А пока Я слушаю. Слышу, но сказать не могу. Поэтому выпихивать маму из музея приходится с помощью чисто механических приемов. Ласково попинывая. Мы на свободе. На природе. Идем в машину и едем кушать. Не тут-то было! День испытаний. Нашей машины на парковке нет. Молодой охранник на площади Искусств, не скрывая удовольствия, объясняет, что ее эвакуировали за парковку в неположенном месте. Что бы это ни означало, суть в том, что вместо покушать придется ехать на другой конец города и вызволять средство передвижения из цепких полицейских лап. Почему цепких? И почему мамины мысли о полиции веют таким холодом?
– Здравствуйте, девушка.
– Здравствуйте, – отвечает мама.
– Что случилось?
– Мою машину эвакуировали на вашу стоянку.
Это последний момент, когда мысли, которые Я читаю, и слова, которые слышит моя мама, звучат в унисон. Начиная с этого момента дуэт «мама-полицейский» – сплошная какофония и больше похож на квартет.
– Какая неприятность, – слышит мама от полицейского.
«Какая возможность заработать», – думает полицейский.
– Что же нам теперь делать? – слышит полицейский.
«Оглашай приговор, только скорее», – думает мама.
– Выпишем протокол, придется проехать в районное отделение милиции подписать у дежурного инспектора. Потом оплатите в банке и к нам за машинкой. «Посмотрим, сколько готова предложить, чтобы избежать тягомотины».
– Это ведь волокита на весь день, а нам надо быстро. Может, есть другие пути? «Назови сколько хочешь и разберемся».
– Какие у вас будут предложения? «Неужели трудно догадаться, что я не могу озвучить? Кому в тюрьму охота?».
– Давайте за две? «Ну, возьми уже и не тяни волынку. Куда положить?»
– Вон там на газетке можно оставить. «Догадливая – видно, бывалая. Ну и славно. Взаимовыгодное сотрудничество.

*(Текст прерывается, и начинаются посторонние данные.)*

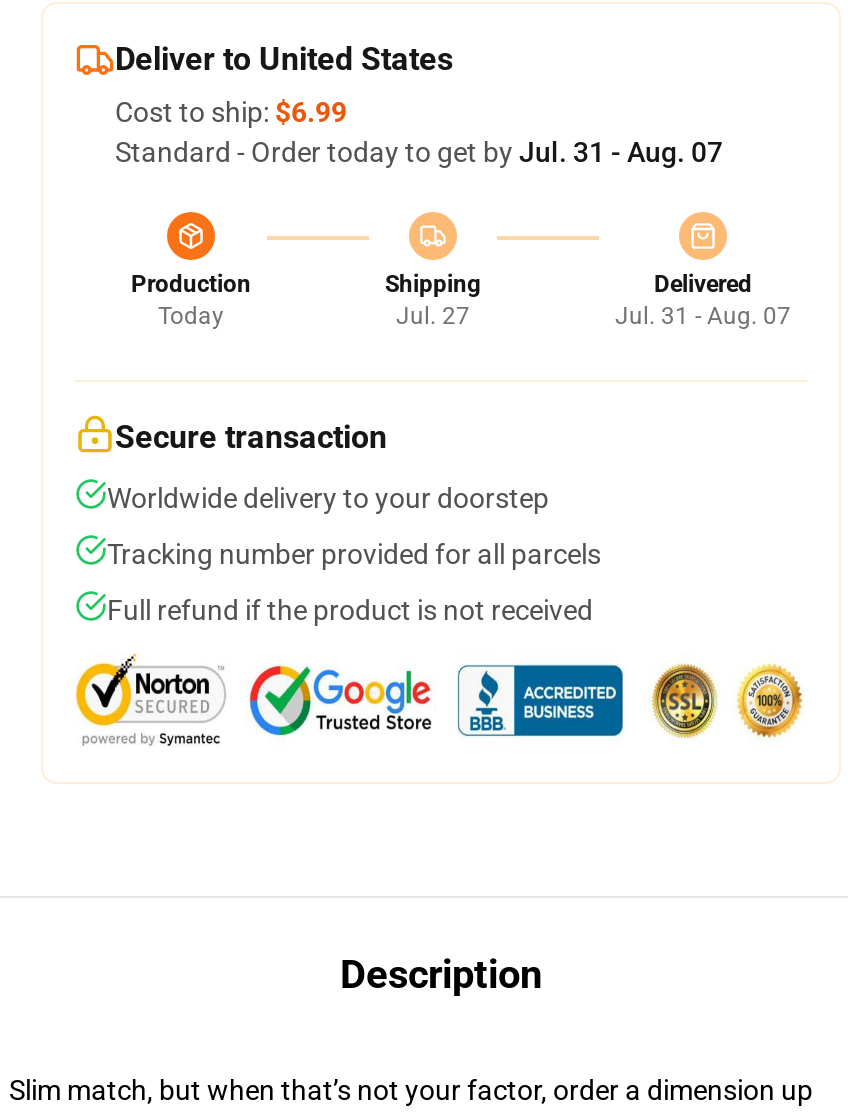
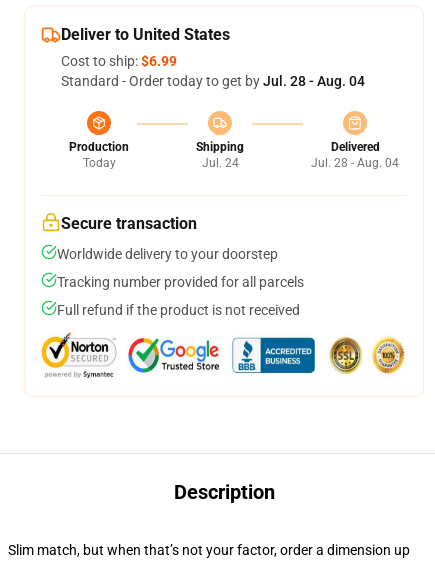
- Standard - Order today to get by Jul. 31 - Aug. 07
+ Standard - Order today to get by Jul. 28 - Aug. 04

- Jul. 27
+ Jul. 24

- Jul. 31 - Aug. 07
+ Jul. 28 - Aug. 04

Ей хлопот меньше, а мне вознаграждение за заботу».
Фоном для всего этого многоголосия выступают рассуждения моей мамы на тему коррупции. Ее вреда и удобства. Я думаю, зачем нужны слова, если можно гораздо проще и быстрее обмениваться мыслями. Вспоминаю, что они не могут, и пытаюсь понять, как же они не запутываются и как у них хватает терпения. Нет, мне все-таки куда больше нравится наше с мамой общение. Более прямолинейно, а главное откровенно. Мама начинает со мной разговаривать и даже пытается читать мои мысли. Но чаще используем упрощенную для начинающих родителей азбуку Морзе. Толкаюсь – значит мне есть что сказать, резко толкаюсь – не согласна, плавно – не против. Подготовка к освоению более тонких оттенков детского крика.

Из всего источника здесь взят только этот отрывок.